- _What is needed_: The lines needed are those below that contain the word "span"; copy each one.

Records from a data collection
============================================================

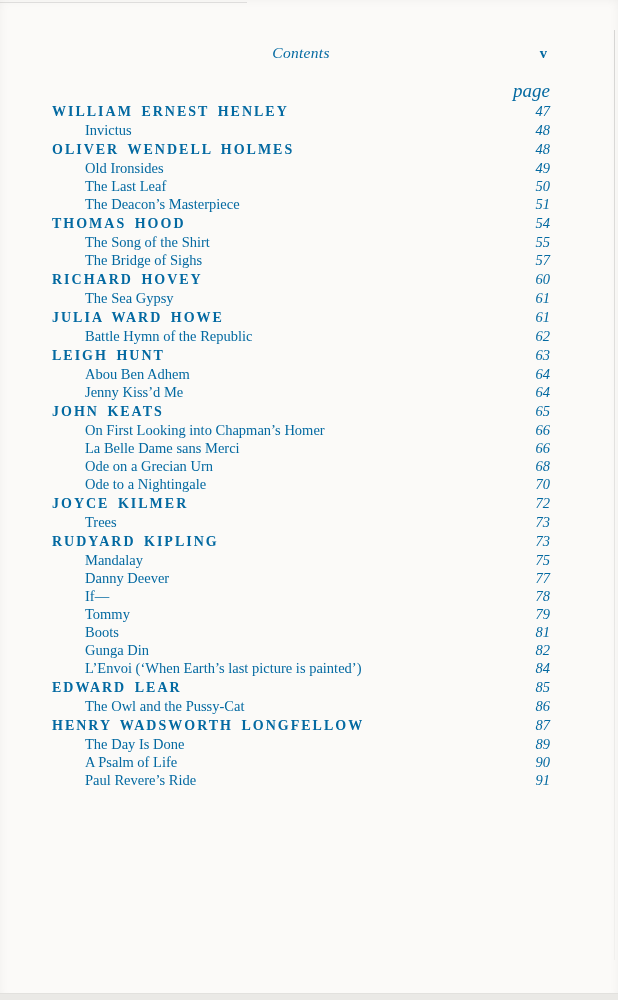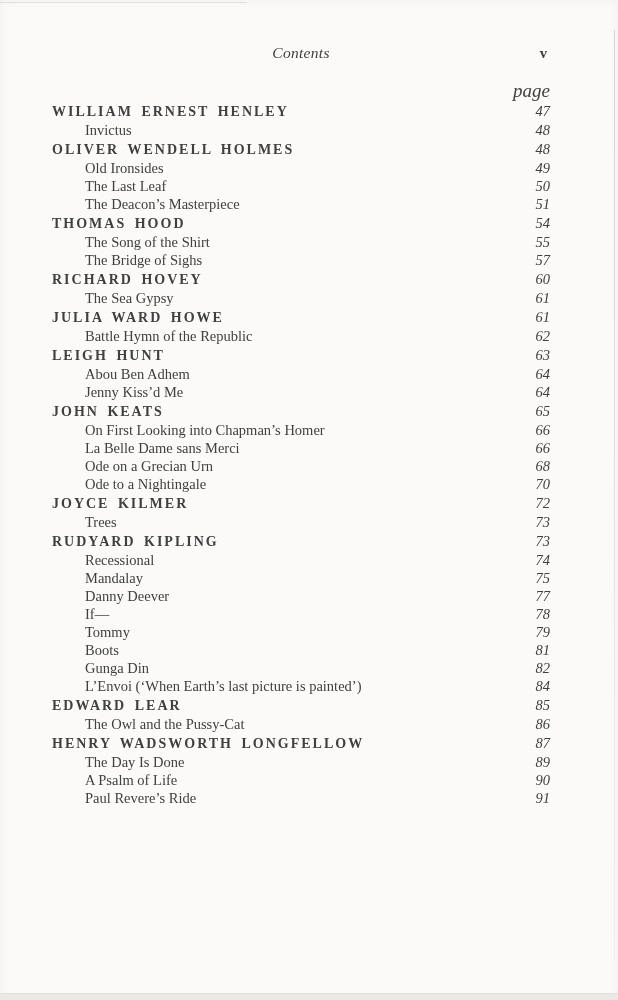--- a/index.html
+++ b/index.html
@@ -7,21 +7,21 @@
     padding: 0;
     background: #ffffff;
   }
   .page {
     position: relative;
     width: 618px;
     height: 1000px;
     background: #fbfaf8;
     overflow: hidden;
     font-family: "Liberation Serif", serif;
-    color: #404040;
+    color: #0369a1;
     box-shadow: inset 0 0 10px rgba(0,0,0,0.05);
   }
   
   .edge-bottom {
     position: absolute;
     left: 0; right: 0; bottom: 0;
     height: 6px;
     background: #eae9e6;
     border-top: 1px solid #e2e1de;
   }
@@ -259,24 +259,20 @@
   </div>
 </div>
   </div>
 
   <div class="section">
     <div class="row author-row">
       <span class="label">RUDYARD KIPLING</span>
       <span class="num">73</span>
     </div>
     <div>
-  <div class="row poem-row">
-    <span class="label">Recessional</span>
-    <span class="num">74</span>
-  </div>
 
   <div class="row poem-row">
     <span class="label">Mandalay</span>
     <span class="num">75</span>
   </div>
 
   <div class="row poem-row">
     <span class="label">Danny Deever</span>
     <span class="num">77</span>
   </div>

============================================================

- _Response to this task_:
       <span class="label">RUDYARD KIPLING</span>
       <span class="num">73</span>
-    <span class="label">Recessional</span>
-    <span class="num">74</span>
     <span class="label">Mandalay</span>
     <span class="num">75</span>
     <span class="label">Danny Deever</span>
     <span class="num">77</span>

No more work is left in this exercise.